Though Greenblatt is writing about 16th and 17th Century fictions, I felt as if I was reading a history of my own times. Shakespeare, he tells us, recognized the reality of class warfare: “Shakespeare carefully  noted the strong current of contempt among the landed classes of his time for the the masses and for democracy as a viable political possibility. Populism looked like an embrace of the have-nots, but it was in reality a form of cynical exploitation.” Sound familiar?

John Cade, a populist rabble-rouser, not just in the plays, but also in real life during the 15th Century. And the distance between the 15th and the 21st (2016 in particular) Centuries seems like the blink of an eye. Cade’s promises to his followers are clearly absurd, but “The absurdity of these campaign promises is not an impediment to their effectiveness. On the contrary, Cade keeps producing demonstrable falsehoods about his origins and making wild claims about the great things he will do, and the crowds eagerly swallow them”—much as a swathe of the U.S. electorate cheered and embraced the idea of a cost-free wall separating two nations.

Greenblatt observes that under Cade’s regime the fact that “the common people would lose even the very limited power they possess—the power expressed when they voted…—does not matter. For Cade’s ardent supporters, the time-honored institutional system of representation is worthless. It has, they feel, never represented them. Their inchoate wish is to tear up all the agreements, cancel all the debts, and wreck all the existing institutions.”

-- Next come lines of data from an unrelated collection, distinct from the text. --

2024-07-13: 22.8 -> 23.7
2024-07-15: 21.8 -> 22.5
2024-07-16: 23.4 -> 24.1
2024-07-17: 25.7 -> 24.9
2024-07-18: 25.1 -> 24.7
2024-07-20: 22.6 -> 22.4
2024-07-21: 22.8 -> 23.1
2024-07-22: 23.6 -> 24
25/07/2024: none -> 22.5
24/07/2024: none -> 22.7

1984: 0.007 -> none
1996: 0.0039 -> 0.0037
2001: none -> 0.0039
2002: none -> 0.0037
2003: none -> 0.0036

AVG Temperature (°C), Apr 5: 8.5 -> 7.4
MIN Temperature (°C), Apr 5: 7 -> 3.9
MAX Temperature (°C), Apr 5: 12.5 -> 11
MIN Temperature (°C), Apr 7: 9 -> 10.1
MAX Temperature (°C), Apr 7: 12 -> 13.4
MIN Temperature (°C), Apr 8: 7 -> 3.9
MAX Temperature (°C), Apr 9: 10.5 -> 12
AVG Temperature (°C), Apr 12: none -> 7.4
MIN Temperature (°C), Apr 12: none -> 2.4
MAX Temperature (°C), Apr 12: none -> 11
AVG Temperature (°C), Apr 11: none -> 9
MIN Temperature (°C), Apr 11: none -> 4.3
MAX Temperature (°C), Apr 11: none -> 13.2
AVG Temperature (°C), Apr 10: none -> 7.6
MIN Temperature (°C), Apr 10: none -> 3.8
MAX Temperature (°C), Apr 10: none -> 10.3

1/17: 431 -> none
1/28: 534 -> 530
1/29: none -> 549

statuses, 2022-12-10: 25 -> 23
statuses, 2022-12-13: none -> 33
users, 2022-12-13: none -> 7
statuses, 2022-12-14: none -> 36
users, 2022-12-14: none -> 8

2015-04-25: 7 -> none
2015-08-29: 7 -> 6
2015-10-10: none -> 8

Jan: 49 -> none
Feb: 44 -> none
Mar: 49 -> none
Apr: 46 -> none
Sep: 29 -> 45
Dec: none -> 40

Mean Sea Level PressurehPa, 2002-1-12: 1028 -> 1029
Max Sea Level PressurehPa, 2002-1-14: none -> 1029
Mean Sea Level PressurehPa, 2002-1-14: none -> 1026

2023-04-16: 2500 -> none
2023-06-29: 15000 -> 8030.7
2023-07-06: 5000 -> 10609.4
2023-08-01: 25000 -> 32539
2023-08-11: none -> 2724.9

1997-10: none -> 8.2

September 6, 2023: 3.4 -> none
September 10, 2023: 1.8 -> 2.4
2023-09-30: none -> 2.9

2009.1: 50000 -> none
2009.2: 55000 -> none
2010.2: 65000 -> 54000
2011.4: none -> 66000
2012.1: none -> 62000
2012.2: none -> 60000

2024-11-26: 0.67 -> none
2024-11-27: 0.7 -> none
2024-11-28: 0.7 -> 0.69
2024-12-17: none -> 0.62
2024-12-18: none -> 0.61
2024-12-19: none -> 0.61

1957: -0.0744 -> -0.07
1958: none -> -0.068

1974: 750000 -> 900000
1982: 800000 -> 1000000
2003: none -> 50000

I could write about and quote from this title endlessly, but you’ll be best served if you pick it up and read it for yourself. Don’t let the “Shakespeare bit” intimidate you. While Greenblatt is perfectly capable of writing dense, theoretical prose, in Tyrant his voice is straightforward and lucid. This book will give you a framework for understanding the times we live in and will help you think of ways to resist these times.